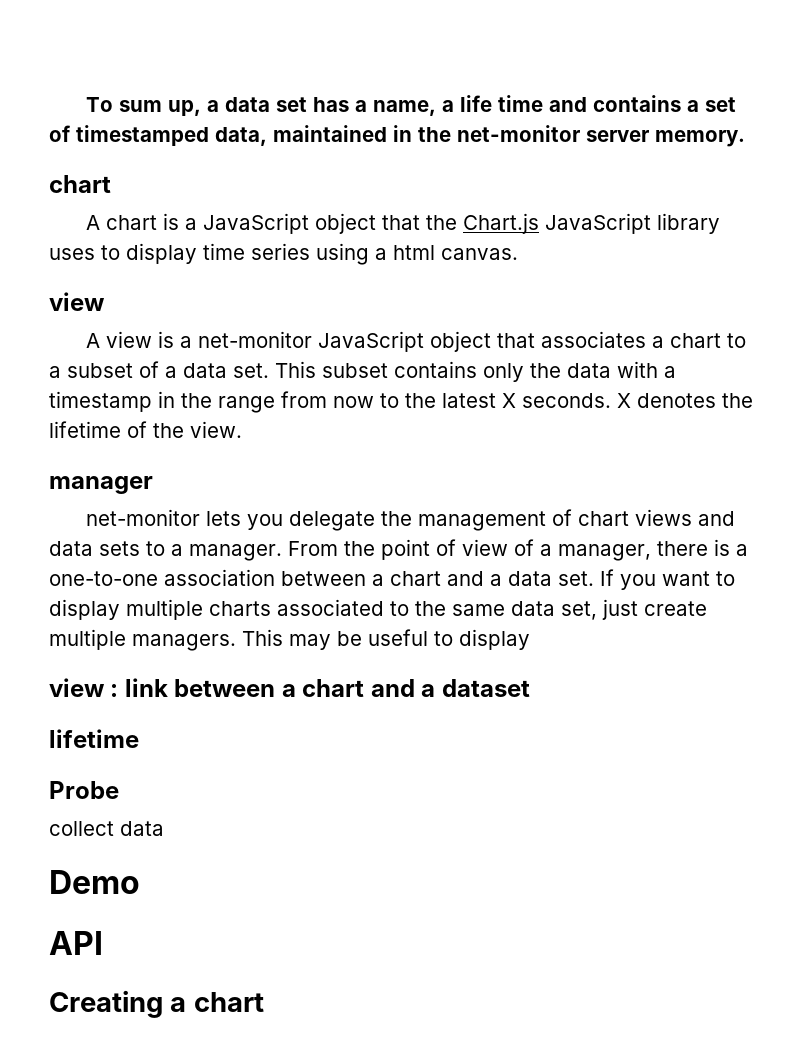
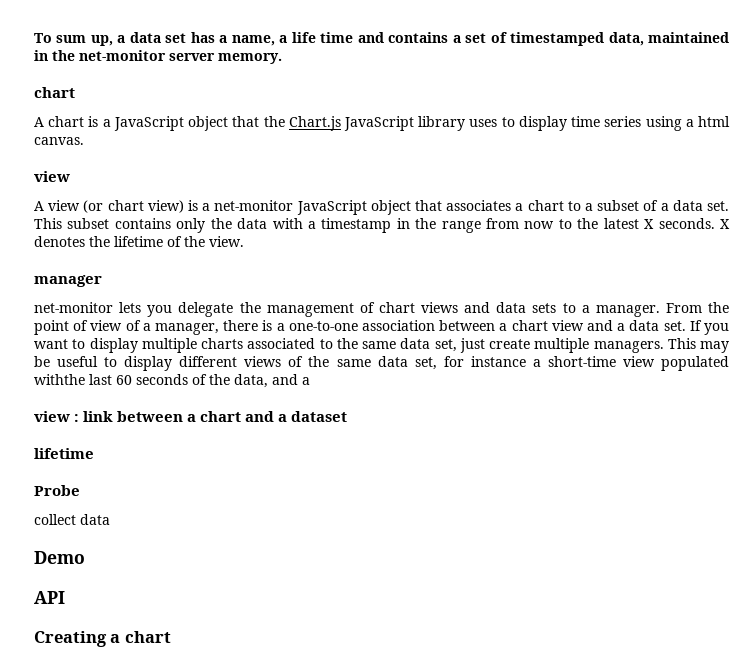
- A view is a net-monitor JavaScript object that associates a chart to a subset of a data set.
+ A view (or chart view) is a net-monitor JavaScript object that associates a chart to a subset of a data set.
- From the point of view of a manager, there is a one-to-one association between a chart and a data set.
+ From the point of view of a manager, there is a one-to-one association between a chart view and a data set.
- This may be useful to display
+ This may be useful to display different views of the same data set, for instance a short-time view populated withthe last 60 seconds of the data, and a

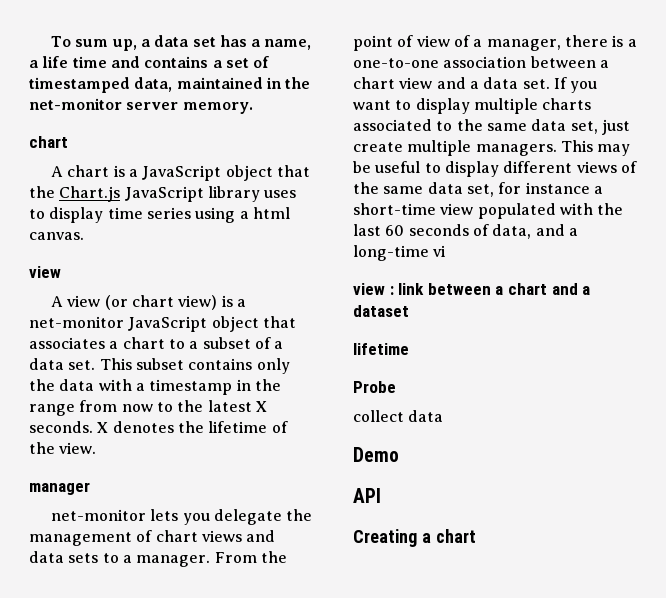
- This may be useful to display different views of the same data set, for instance a short-time view populated withthe last 60 seconds of the data, and a
+ This may be useful to display different views of the same data set, for instance a short-time view populated with the last 60 seconds of data, and a long-time vi

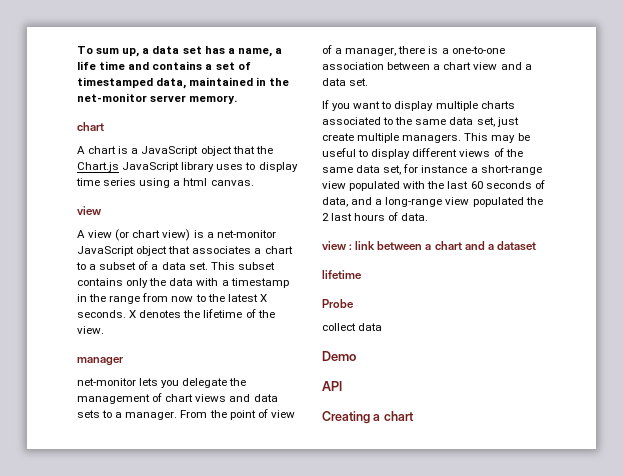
- From the point of view of a manager, there is a one-to-one association between a chart view and a data set. If you want to display multiple charts associated to the same data set, just create multiple managers.
+ From the point of view of a manager, there is a one-to-one association between a chart view and a data set.
+ If you want to display multiple charts associated to the same data set, just create multiple managers.
- This may be useful to display different views of the same data set, for instance a short-time view populated with the last 60 seconds of data, and a long-time vi
+ This may be useful to display different views of the same data set, for instance a short-range view populated with the last 60 seconds of data, and a long-range view populated the 2 last hours of data.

_Instructions for the task:_ Collect every line from the records above that contains the word "managers".

_Solution to this task:_
- From the point of view of a manager, there is a one-to-one association between a chart view and a data set. If you want to display multiple charts associated to the same data set, just create multiple managers.
+ If you want to display multiple charts associated to the same data set, just create multiple managers.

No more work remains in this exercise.